The phytolith assemblages from the Cocha Cashu were consistently dominated by non-palm arboreal morphotypes (Figure 3). Arboreal phytoliths accounted for 80–90% of the entire assemblage at all depth intervals. Herb phytoliths were rare in the assemblage, and only reached 3% in the surface sample. The percentages of palm phytoliths were elevated in the upper 30 cm of the core, and reached a maximum percentage of 20%, which was equal to the lowest value of palm percentages found in the basal layers of the Teotônio site (Figure 3). The trend values (trend = surface–basal percentage) of arboreal, palm, and herb phytolith types at Cocha Cashu were −9, 7, and 2%, respectively. The delta values (delta = maximum–minimum percentage) for the arboreal, palm, and herb phytolith types were 15, 16, and 3%, respectively.


Figure 3. Arboreal, palm, and herbaceous/early successional (herb) phytoliths from the Teotônio archeological site and the Cocha Cashu research station. The x-axis contains phytolith percentages, and the y-axis is core depth. 14C AMS dates, descriptions of pottery, charcoal, and soil type are from Almeida and Neves (2014).

A mixture of arboreal and palm phytoliths dominated the phytolith assemblage at Teotônio (Figure 3). Phytolith assemblages fluctuated drastically in the Teotônio soil profile, and at any given depth interval, the arboreal and palm phytolith percentages ranged from 20 to 80%. Herbaceous (herb) phytoliths reached their maximum of 20% in the uppermost soil sample. Palms generally increased through time (going from the bottom of the core to the top) at the expense of other arboreal elements (Figure 3). The trend values (trend = surface–basal percentage) of arboreal, palm, and herb phytolith types at Teotônio were −56, 44, and 10%, respectively. The delta values (delta = maximum–minimum percentage) for the arboreal, palm, and herb phytolith types were 62, 60, and 16%, respectively. The levels of the Teotônio site that contained the highest amounts of palm phytoliths also contained large amounts of charcoal and pottery, and were located within the terra preta layers (Figure 3). Based on 14C dating of the site (Almeida and Neves, 2014), palm increases occurred primarily after 1500 cal year BP.

Interregional Comparisons of Phytolith Assemblages

The cores exhibited variability within cores, but the median arboreal phytolith percentages were above 80% in all regions except at the Teotônio archeological site, where percentages were markedly lower (Figure 4). The percentages of palm phytoliths were also higher in the Teotônio site compared with other regions (Figure 4). Much smaller, though noticeable, increases in palm phytolith percentages were also found in several samples at Lake Gentry, Lake Ayauchi, Rio Branco, and Tefé. Herb phytoliths were highly variable within some cores, including those examined from Teotônio and the lake sites (Figure 4).

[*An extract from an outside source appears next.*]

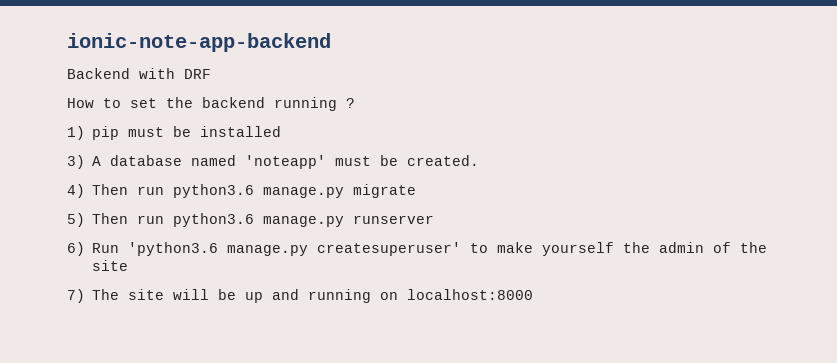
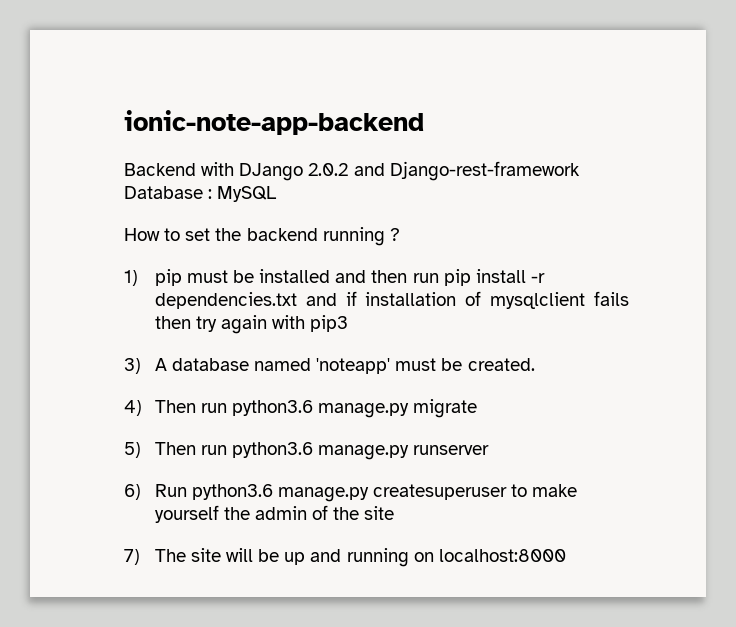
[184,69,211,79] DRF -> [239,161,580,181] [124,186,278,202] DJango 2.0.2 and Django-rest-framework Database : MySQL
(282, 131) none -> [335,269,545,286] [154,291,629,309] [154,315,349,334] and then run pip install -r dependencies.txt and if installation of mysqlclient fails then try again with pip3
[128,242,462,256] 'python3.6 manage.py createsuperuser' -> [191,484,508,502] python3.6 manage.py createsuperuser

Figure 4. Phytolith assemblages of total samples from each region surveyed. Region codes are as follows: Cocha Cashu (CC), Iquitos (Iq), Rio Branco (RB), Los Amigos (LA), Porto Velho–Manaus (PVM), Lake Gentry (Ge), Lake Ayauchi (Ay), Barcelos (Bar), Tefé (Tef), Teotônio (Teo). See Table 1 for total number of samples analyzed from each region.

The one-sample t-tests that compared the trends through time at Cocha Cashu with other regions revealed that the trends were significantly different for all phytolith types (arboreal, palm, and herbs) between Cocha Cashu and Iquitos (Table 2). The trends at Iquitos remained around zero for all phytolith types, whereas Cocha Cashu shifted a bit more through time toward increases in palms and herbs (Figure 5). It should be noted, however, that Iquitos had a small sample size (n = 3) compared with most of the other regions. The trends in increasing palms toward the surface of the core were also significantly higher in Cocha Cashu than at Lake Ayauchi (Table 2, Figure 5). The trend of increasing herb taxa toward the surface of the core was also significantly higher for Cocha Cashu compared with Lake Gentry, which became more dominated by arboreal elements toward the tops of the cores (Table 2, Figure 5).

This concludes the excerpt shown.